What would you recommend as a means to database these 10,000 reports.

The scanned reports we are putting the company name and date such as: AcmeCompany101517.pdf or BakerCompany121516.pdf

Any thoughts on how to handle this data?
 

dclive

Elite Member
Oct 23, 2003
5,626
2
81
Much of your answer revolves around how you plan to use the software (for example, if it's two people, and the Windows guys give you a server with a \Server\PDFStuff share, and you can make your own subdirectories to organize, is that sufficient, or do you need more?) - and you haven't provided that information...

I know nothing of the software I speak, but I thought your question was interesting and did some googling for a few minutes.

https://www.foxitsoftware.com/products/pdf-ifilter/
https://blogs.msdn.microsoft.com/opal/2010/02/09/pdf-ifilter-test-with-sharepoint-2010/

Please let us know what you find.
 

Raizinman

Platinum Member
Sep 7, 2007
2,353
74
91
meettomy.site
Our company is relatively small: 10 employees and we do not use sharepoint. The foxit software version 3.0 appears to do the quickest and best searches after looking at their demo on their website. It's a little pricy at around $600 or so, but I think the company will go for it if their 30 day free trial goes well.
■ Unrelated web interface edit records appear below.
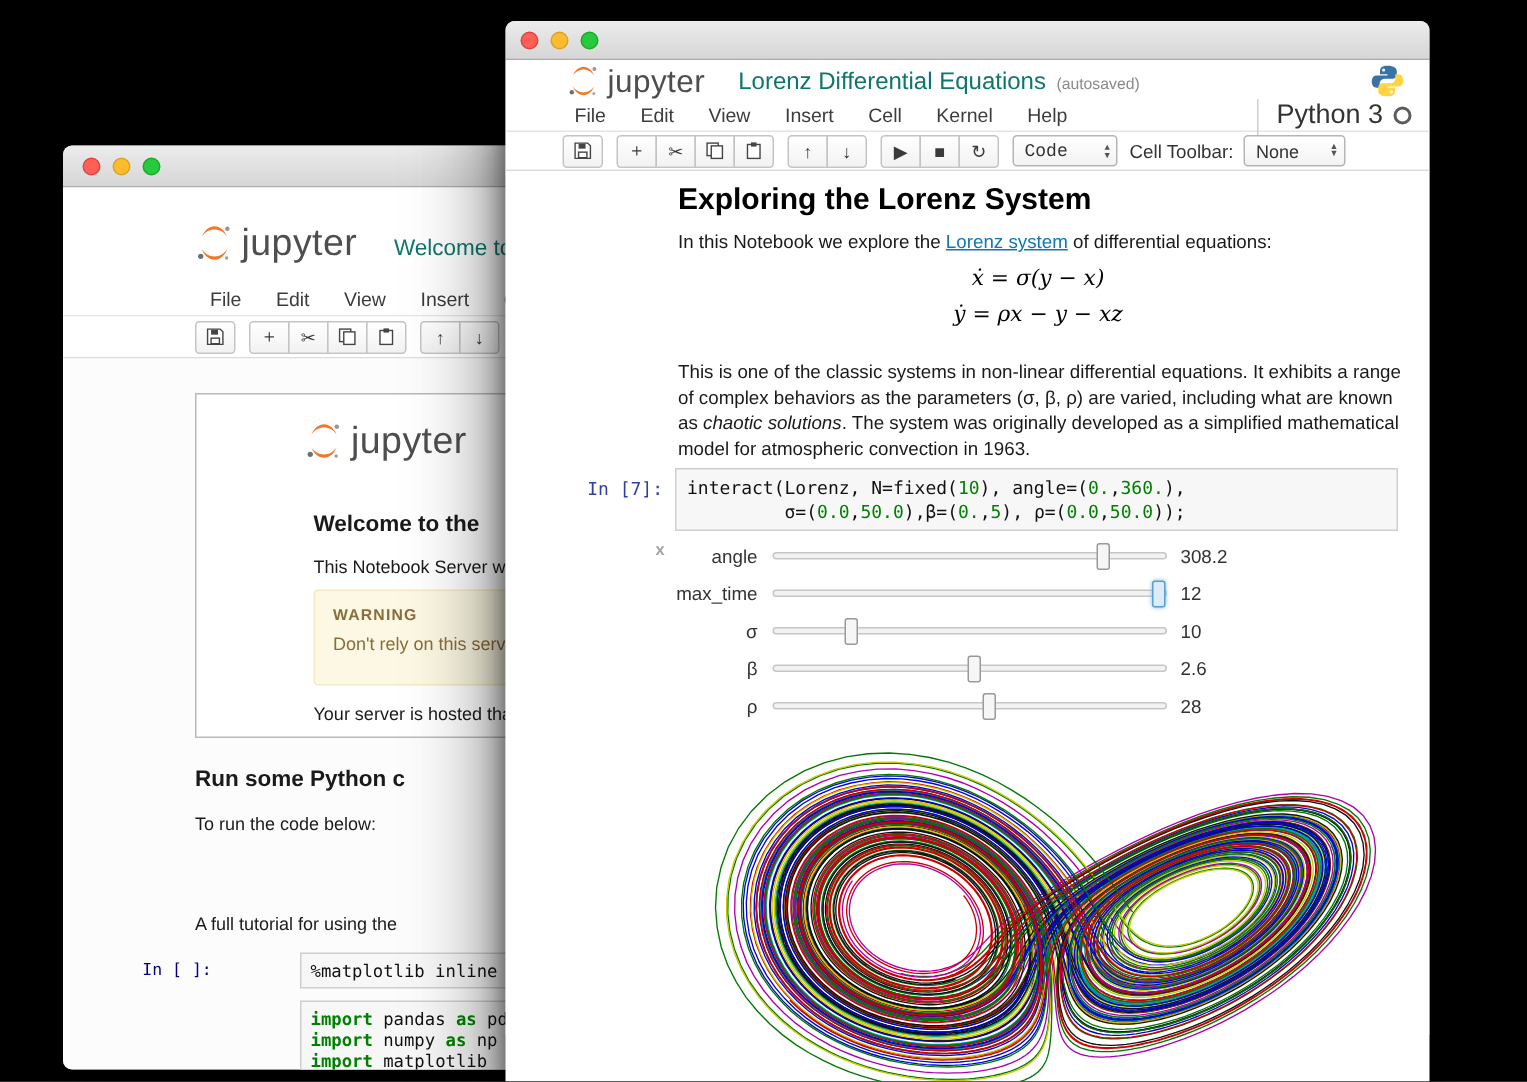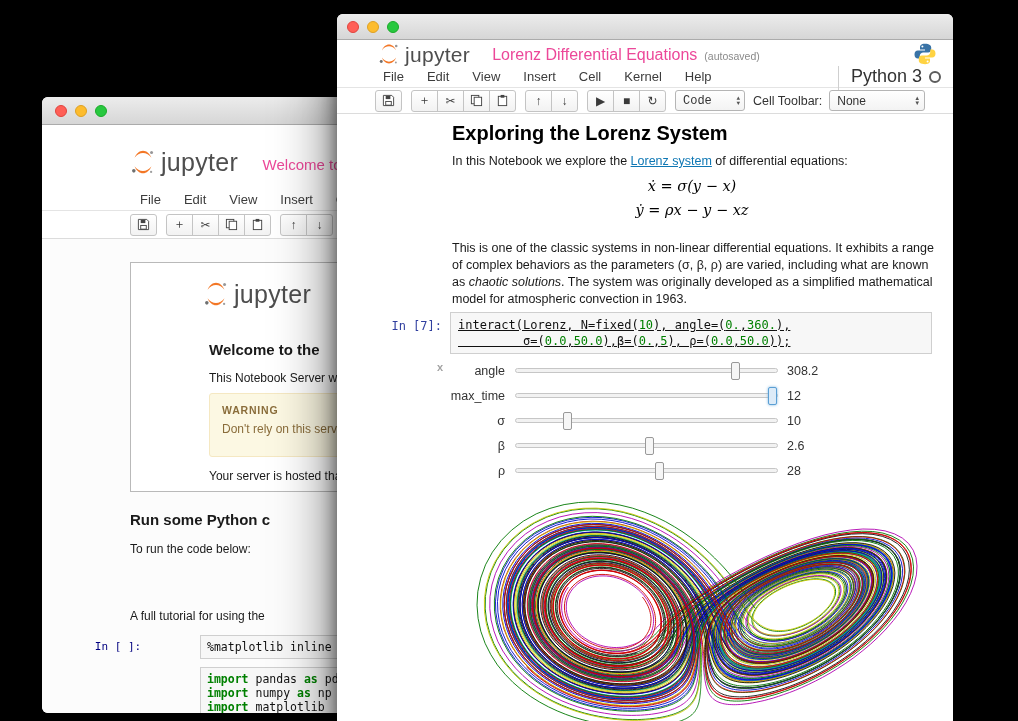--- a/index.html
+++ b/index.html
@@ -21,7 +21,7 @@
   .nb-header { position:relative; background:#fff; }
   .jlogo { display:inline-flex; align-items:flex-end; gap:5px; }
   .jlogo .jtext { color:#4e4e4e; letter-spacing:.3px; line-height:1; }
-  .nb-title { color:#ec4899; }
+  .nb-title { color:#0f766e; }
   .autosave { color:#8a8a8a; }
 
   .menubar { background:#fff; border-bottom:1px solid #e4e4e4; display:flex; align-items:center;

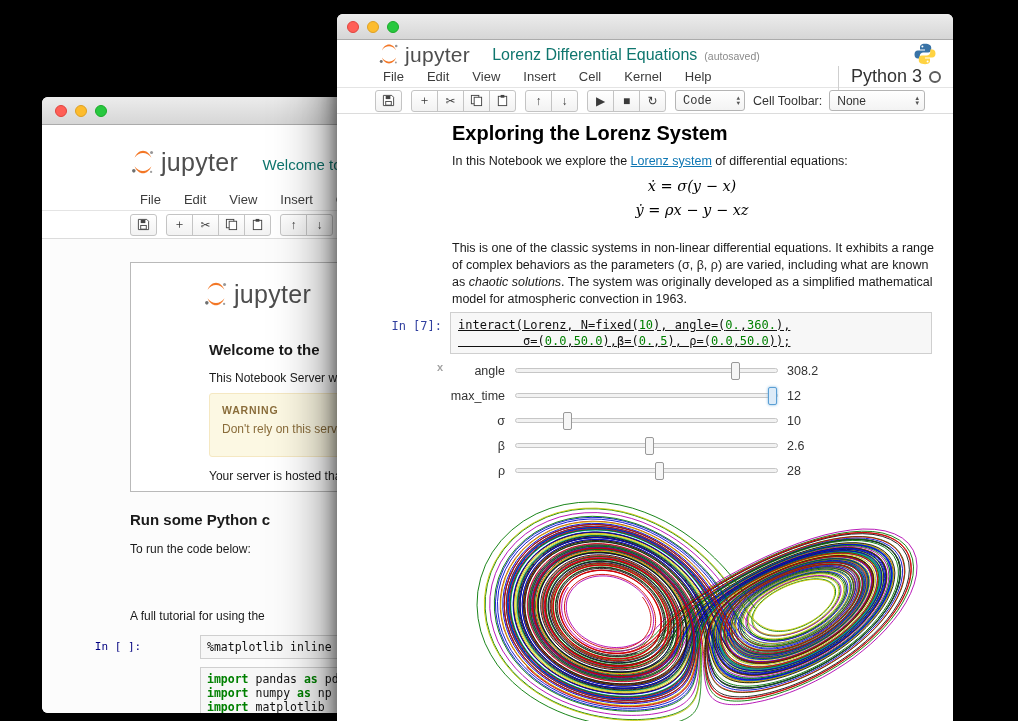--- a/index.html
+++ b/index.html
@@ -328,7 +328,7 @@
           </span>
       </span>
       <span class="tool-label">Cell Toolbar:</span>
-      <span class="tsel" style="width:96px;">
+      <span class="tsel" style="width:68px;">
         <span>None</span>
         <span class="stepper">
             <span>▲</span>

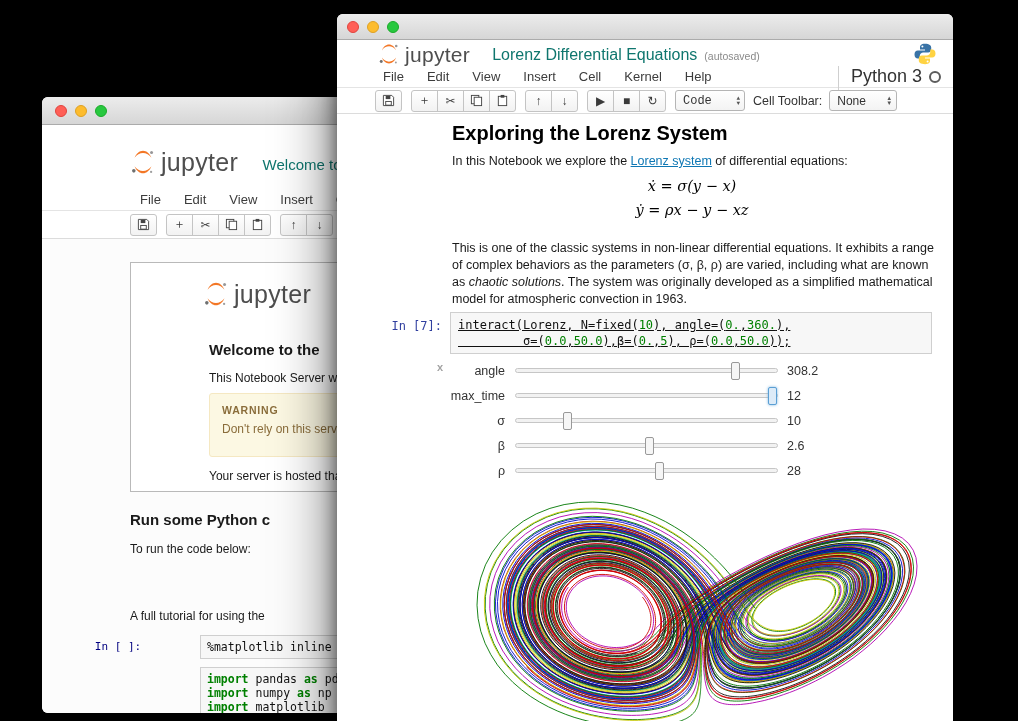--- a/index.html
+++ b/index.html
@@ -117,7 +117,7 @@
                      font-family:"DejaVu Sans Mono", monospace; font-size:12px; color:#303f9f; }
   .fg-cell .inputbox { margin-left:4px; width:482px; background:#f7f7f7; border:1px solid #cfcfcf;
                        font-family:"DejaVu Sans Mono", monospace; font-size:12px; line-height:16px;
-                       padding:4px 7px; color:#111;text-decoration:underline; }
+                       padding:4px 7px; color:#111; }
 
   .widget { position:absolute; left:0; top:244px; width:100%; }
   .widget-close { position:absolute; left:100px; top:3px; color:#a3a3a3; font-size:11px;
Thanks everyone.
 

Kaido

Elite Member & Kitchen Overlord
Feb 14, 2004
48,518
5,340
136
Google Drive for Business (gSuite) is awesome, if you don't mind a (reasonable) recurring monthly fee:

https://gsuite.google.com/products/drive/

They can do OCR on PDF files & their search is, of course, unparalleled:

https://drive.googleblog.com/2010/06/optical-character-recognition-ocr-in.html

If you really want to get crazy about it, I've done some projects with Square9 & it is pretty dang awesome, although it is big-budget stuff:

https://www.square-9.com

On a tangent, Snagit just updated to version 2018 & added OCR back in, so you can do text capture from images: (ex. to snag text from pictures & PDF's that haven't been OCR'd yet)

https://www.techsmith.com/snagit-2018-press-release.html
 

sdifox

No Lifer
Sep 30, 2005
96,217
15,787
126
Are these your reports or someone else's? You don't have the original word docs?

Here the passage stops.